Nefis etler eşliğinde Etçi Mehmet’te iftar
Ramazan’ın 25. günü iftarımı Etçi Mehmet’in Florya’daki şubesinde yaptım. Biral Serttaş’ın davetiyle geldiğim mekânda, Mehmet Dağ Şef’in özel ilgisiyle ağırlanmak ayrı bir keyifti. Lokum gibi etler, özenli sunumlar, şık ve nezih bir atmosfer… Her şey dört dörtlüktü. Etin en doğru pişmiş hâlini tattım desem abartmış olmam. Etçi Mehmet, sadece bir restoran değil; damakta iz bırakan bir et deneyimi sunuyor.
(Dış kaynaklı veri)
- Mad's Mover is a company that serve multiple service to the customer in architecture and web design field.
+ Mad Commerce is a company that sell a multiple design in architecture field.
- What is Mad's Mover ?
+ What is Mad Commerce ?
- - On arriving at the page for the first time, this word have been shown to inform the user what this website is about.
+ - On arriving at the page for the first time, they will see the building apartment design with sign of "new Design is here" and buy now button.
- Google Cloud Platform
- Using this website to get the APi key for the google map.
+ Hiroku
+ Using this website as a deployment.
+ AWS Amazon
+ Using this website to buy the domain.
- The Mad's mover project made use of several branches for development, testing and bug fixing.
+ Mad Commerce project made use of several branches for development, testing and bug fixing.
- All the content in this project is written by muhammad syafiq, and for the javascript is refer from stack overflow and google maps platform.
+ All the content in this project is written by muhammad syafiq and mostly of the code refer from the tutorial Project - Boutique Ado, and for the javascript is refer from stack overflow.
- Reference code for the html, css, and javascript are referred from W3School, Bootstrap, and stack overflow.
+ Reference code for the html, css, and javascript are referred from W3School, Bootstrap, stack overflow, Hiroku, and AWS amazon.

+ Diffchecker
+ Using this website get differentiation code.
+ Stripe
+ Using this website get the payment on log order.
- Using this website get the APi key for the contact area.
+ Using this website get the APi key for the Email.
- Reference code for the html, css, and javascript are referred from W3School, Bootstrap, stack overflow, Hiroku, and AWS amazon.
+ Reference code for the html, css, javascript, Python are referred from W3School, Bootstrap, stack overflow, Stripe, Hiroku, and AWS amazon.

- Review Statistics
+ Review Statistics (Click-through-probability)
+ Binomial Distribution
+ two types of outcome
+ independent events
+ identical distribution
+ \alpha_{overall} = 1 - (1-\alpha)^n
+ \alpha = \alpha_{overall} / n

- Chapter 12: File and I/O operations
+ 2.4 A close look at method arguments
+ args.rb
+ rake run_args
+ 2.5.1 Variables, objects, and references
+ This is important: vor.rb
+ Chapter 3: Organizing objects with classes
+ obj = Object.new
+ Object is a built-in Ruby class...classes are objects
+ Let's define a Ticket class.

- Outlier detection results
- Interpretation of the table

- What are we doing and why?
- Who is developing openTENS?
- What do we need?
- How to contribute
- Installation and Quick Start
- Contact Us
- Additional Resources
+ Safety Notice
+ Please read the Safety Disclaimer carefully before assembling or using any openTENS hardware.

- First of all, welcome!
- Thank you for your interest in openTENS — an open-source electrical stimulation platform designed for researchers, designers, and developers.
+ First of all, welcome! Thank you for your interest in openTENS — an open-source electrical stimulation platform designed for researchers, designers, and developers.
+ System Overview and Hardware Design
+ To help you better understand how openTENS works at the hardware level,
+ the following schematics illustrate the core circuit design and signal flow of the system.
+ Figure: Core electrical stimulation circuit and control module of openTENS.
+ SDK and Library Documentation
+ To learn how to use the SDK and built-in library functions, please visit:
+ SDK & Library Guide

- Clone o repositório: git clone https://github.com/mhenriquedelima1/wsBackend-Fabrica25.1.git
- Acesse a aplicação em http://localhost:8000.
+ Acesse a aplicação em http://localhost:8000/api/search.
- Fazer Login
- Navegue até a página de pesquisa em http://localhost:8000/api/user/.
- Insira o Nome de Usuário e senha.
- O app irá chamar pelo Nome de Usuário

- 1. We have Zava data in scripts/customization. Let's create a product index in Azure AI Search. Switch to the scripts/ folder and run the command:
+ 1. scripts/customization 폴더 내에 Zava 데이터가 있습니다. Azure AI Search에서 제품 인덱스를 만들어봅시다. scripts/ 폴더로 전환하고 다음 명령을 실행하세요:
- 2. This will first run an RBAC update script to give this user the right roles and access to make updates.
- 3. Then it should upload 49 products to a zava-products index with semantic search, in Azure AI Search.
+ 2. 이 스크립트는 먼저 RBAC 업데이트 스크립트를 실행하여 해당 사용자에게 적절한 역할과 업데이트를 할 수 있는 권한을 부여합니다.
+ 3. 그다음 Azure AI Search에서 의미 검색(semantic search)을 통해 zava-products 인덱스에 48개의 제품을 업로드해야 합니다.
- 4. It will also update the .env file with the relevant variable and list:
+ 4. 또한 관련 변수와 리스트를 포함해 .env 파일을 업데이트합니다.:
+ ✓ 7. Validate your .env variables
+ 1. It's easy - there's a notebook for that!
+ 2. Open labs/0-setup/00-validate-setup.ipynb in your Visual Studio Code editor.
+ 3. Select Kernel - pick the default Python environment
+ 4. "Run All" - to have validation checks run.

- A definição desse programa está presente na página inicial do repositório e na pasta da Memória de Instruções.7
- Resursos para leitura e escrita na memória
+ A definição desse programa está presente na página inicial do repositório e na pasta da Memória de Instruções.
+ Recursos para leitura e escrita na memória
Halime Şahin’in elinden Sinop mantısı ile iftar
Ramazan’ın 26. günü iftarımı Halime Şahin’in işlettiği Sinop Sofrası’nda yaptım. Sinop mantısı, incecik hamuru ve bol sarımsaklı yoğurduyla âdeta bir sanat eseri gibiydi. Yanında sunulan keşkeğin o yumuşak dokusu, iftarın ruhuna ayrı bir derinlik kattı. Halime Hanım’ın güler yüzü, memleket sevdası ve misafirperverliği, bu sofrayı sadece doyuran değil, duygulandıran bir ana dönüştürdü. Sinop mutfağına yakışır bir iftardı.
Yasemin Saray Restaurant
Ramazan’ın 27. gününde Arap mutfağı ile öne çıkan Yasemin Saray Restaurant’ında Yunus Bostancı’nın davetlisi olarak iftar yaptım. Etli pilavı çok beğendim.
Rami Restaurant
Ramazan’ın 28. günü iftarımı, Sultanahmet’in göz bebeği Rami Restaurant’ta yaptım. Selcan Yılmaz ve Serdar Punar’ın zarif ev sahipliğinde sunulan kuzu incik, ağızda dağılan lezzetiyle unutulmazdı. Tarihin kalbinde, Sultanahmet Camisi’ne karşı kurulan bu iftar sofrası hem damakta hem gönülde iz bıraktı. Rami’nin seçkin mutfağı ve estetik atmosferi, Ramazan’ın ruhuna yakışır bir zarafetle buluştu.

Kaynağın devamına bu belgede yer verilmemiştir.